According to Parikh, it is common for private equity investors to acquire portfolio companies and immediately layer them with debt so they can start earning money on their investments right away in the form of loan interest and fees – while also ensuring that the portfolio company operates on as slim a margin as possible. That also means the companies have fewer assets left to pay off legal liabilities. Courts can’t force companies to pay settlements with money they don’t have.
Parikh said it was “somewhat palatable” for a variety of industries to adopt such business practices, “but in healthcare, it’s just not right”. When investors take on life and death responsibilities, “it’s no longer acceptable to just say, ‘oh, sorry, this entity is now bankrupt.’”

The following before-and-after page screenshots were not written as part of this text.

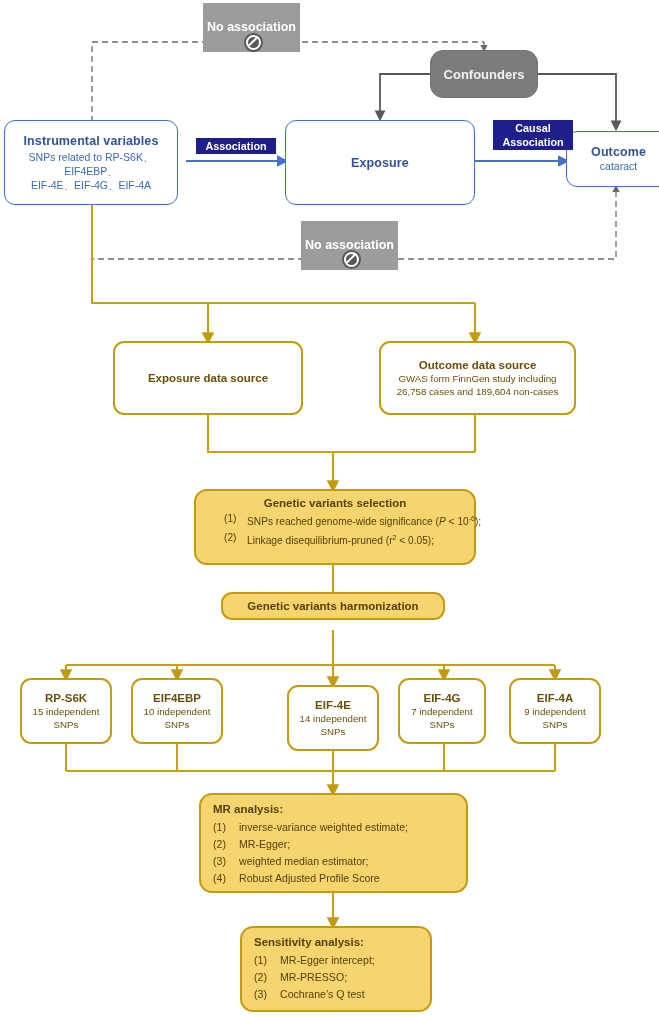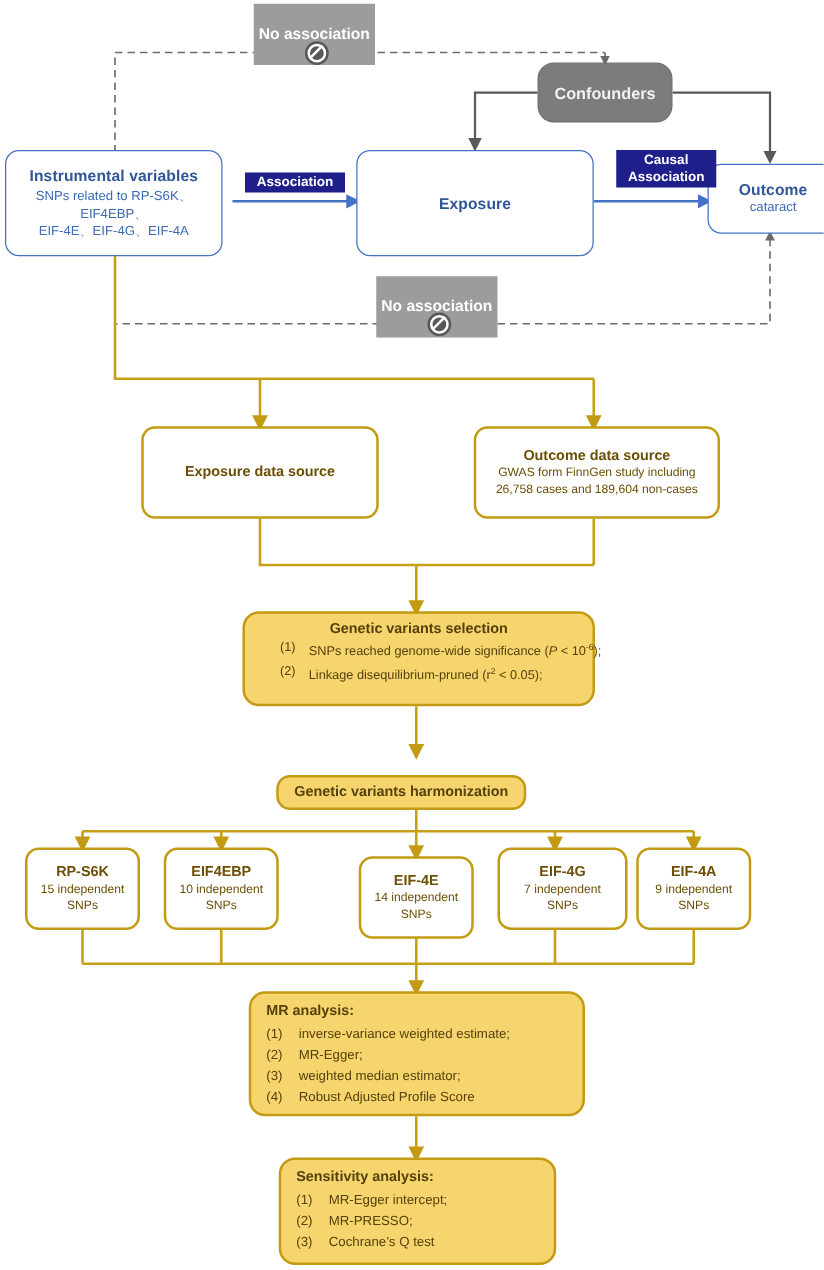"Genetic variants harmonization" div.node { top: 620px -> 592px; width: 200px -> 224px }
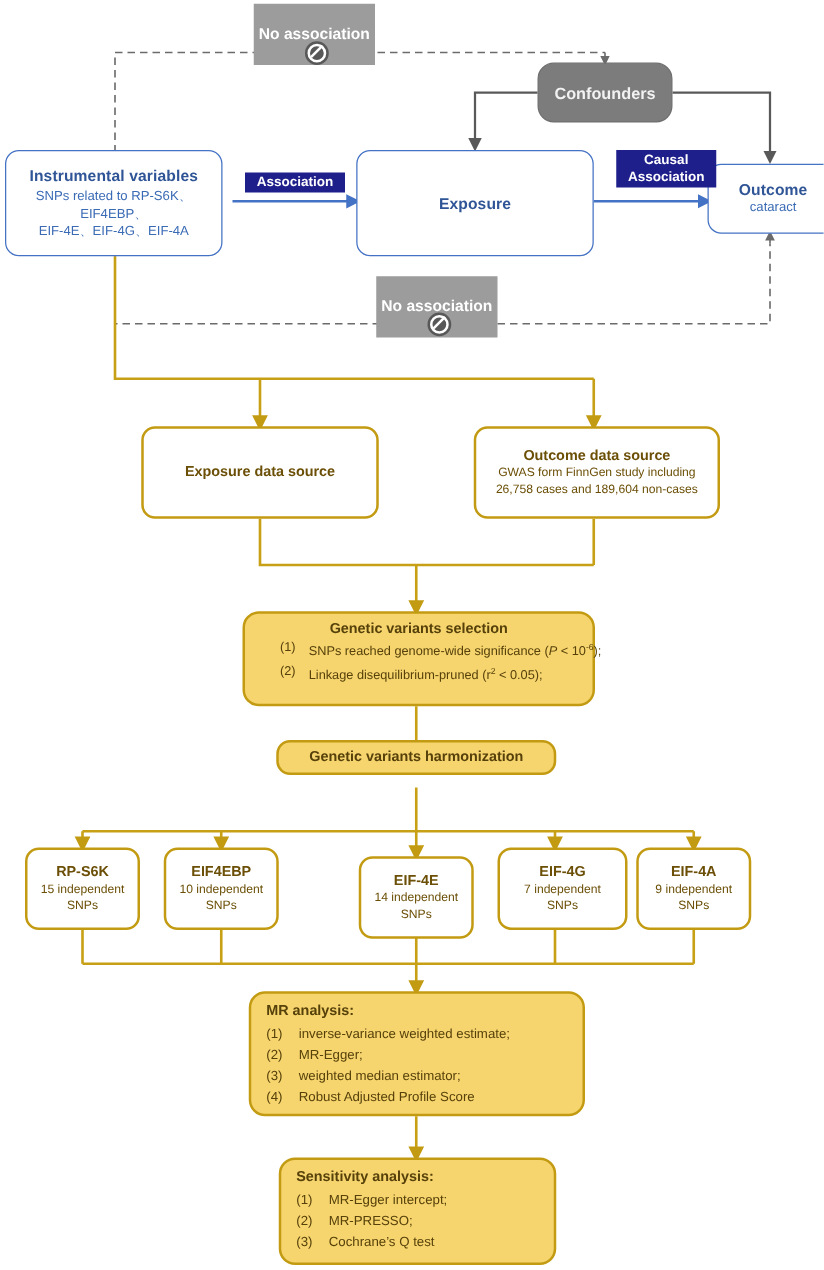"EIF-4G" div.node { width: 104px -> 88px }
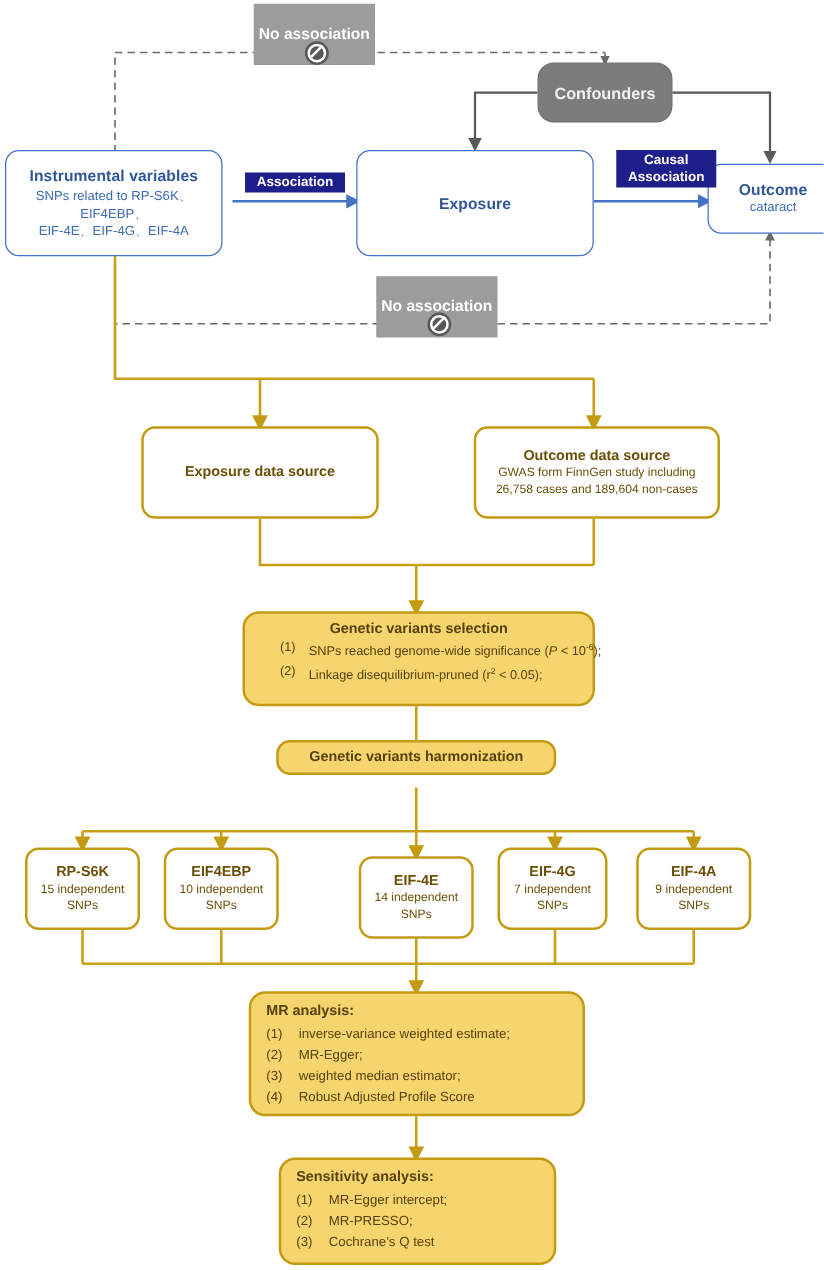"Sensitivity analysis:" div.listbox { left: 223px -> 240px; width: 222px -> 192px }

Cynthia Camp, a 66-year-old resident of Supply, North Carolina, hopes she won’t need her recalled hip implant removed – again. Like Davis, she had one faulty Exactech device replaced with another, and the damage of both has permanently disabled her – she sued Exactech in 2022. “My husband and I do not make love,” she said. When she recently learned a part of her replacement device had also been recalled, “I almost died on the table,” she said, “Y’all done been in there twice. God, don’t tell me they got to go in there again.”
Davis finds it especially infuriating that he received not one but three Exactech implants, each one putting more money in the company’s pocket, as they were all covered by Davis’s insurance. Because his bone had been shaped to conform to Exactech devices, Davis says he could only receive Exactech devices in revision surgeries. For this reason, Davis will always have a body part manufactured by the company he claims is responsible for his injury.
“I’m in bed with my abuser,” he said.